How to complete this task |
Among the entries below, copy every line that carries the word "total".
━━━━━━
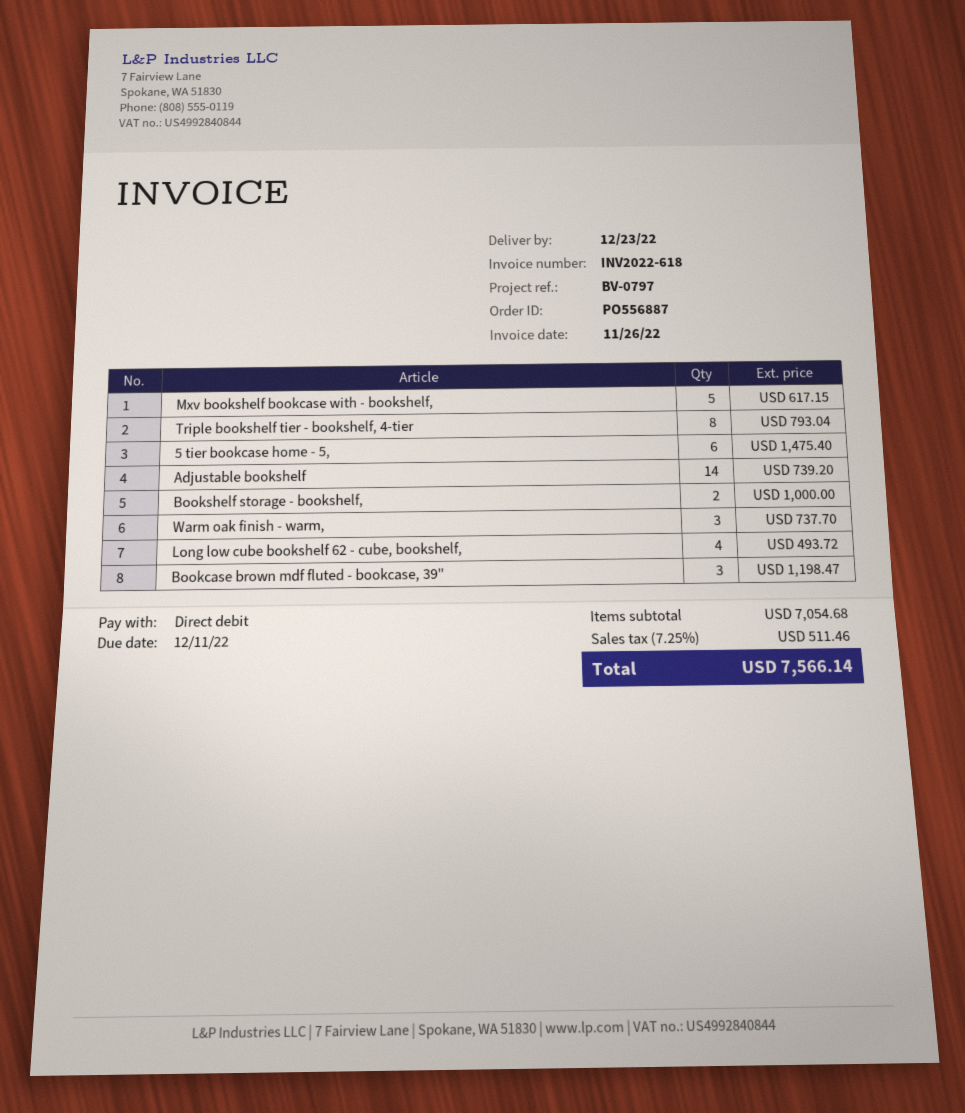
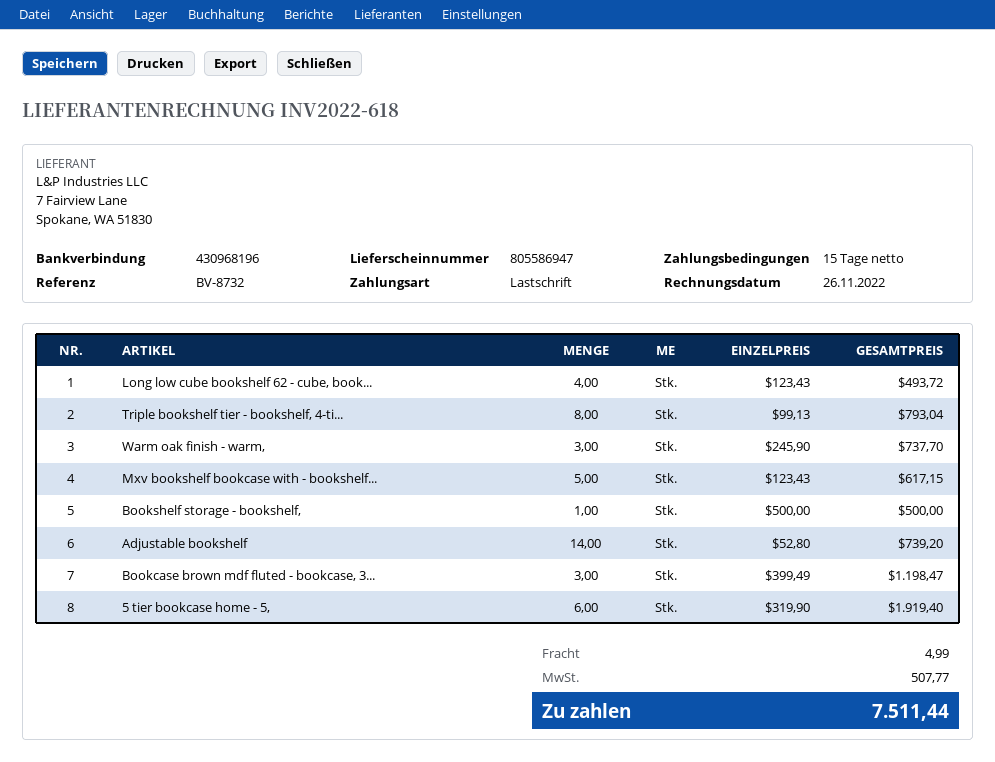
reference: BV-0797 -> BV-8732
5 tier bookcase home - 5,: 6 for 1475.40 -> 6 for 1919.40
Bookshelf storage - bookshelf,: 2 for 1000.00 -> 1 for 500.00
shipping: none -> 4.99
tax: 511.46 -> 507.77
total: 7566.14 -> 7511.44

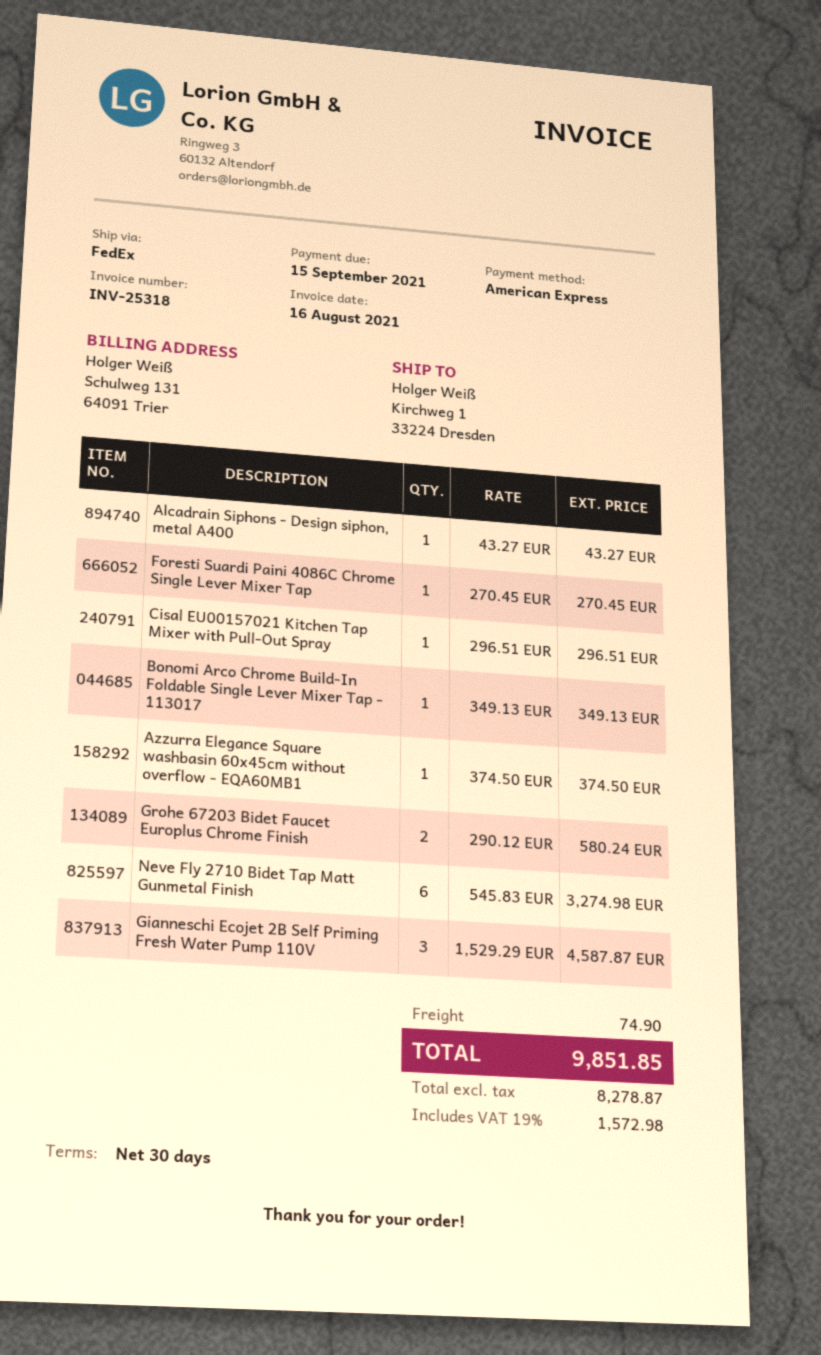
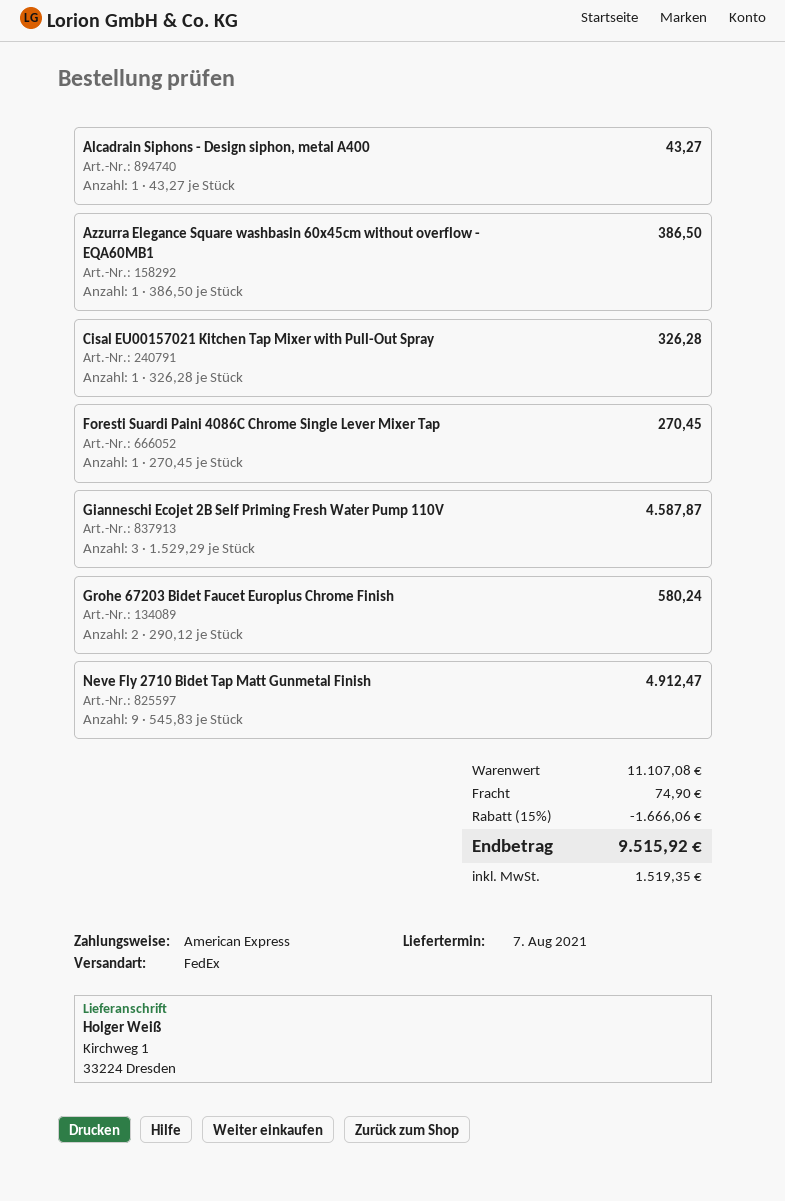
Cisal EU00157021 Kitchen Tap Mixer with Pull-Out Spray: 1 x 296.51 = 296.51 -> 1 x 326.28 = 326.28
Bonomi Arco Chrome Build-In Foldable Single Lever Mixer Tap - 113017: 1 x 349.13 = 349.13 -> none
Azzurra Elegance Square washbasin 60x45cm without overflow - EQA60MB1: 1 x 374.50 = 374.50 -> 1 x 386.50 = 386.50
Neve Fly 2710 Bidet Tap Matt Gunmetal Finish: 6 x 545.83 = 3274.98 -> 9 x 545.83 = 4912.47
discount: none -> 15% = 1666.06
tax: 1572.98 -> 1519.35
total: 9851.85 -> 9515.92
━━━━━━
Output for this task |
total: 7566.14 -> 7511.44
total: 9851.85 -> 9515.92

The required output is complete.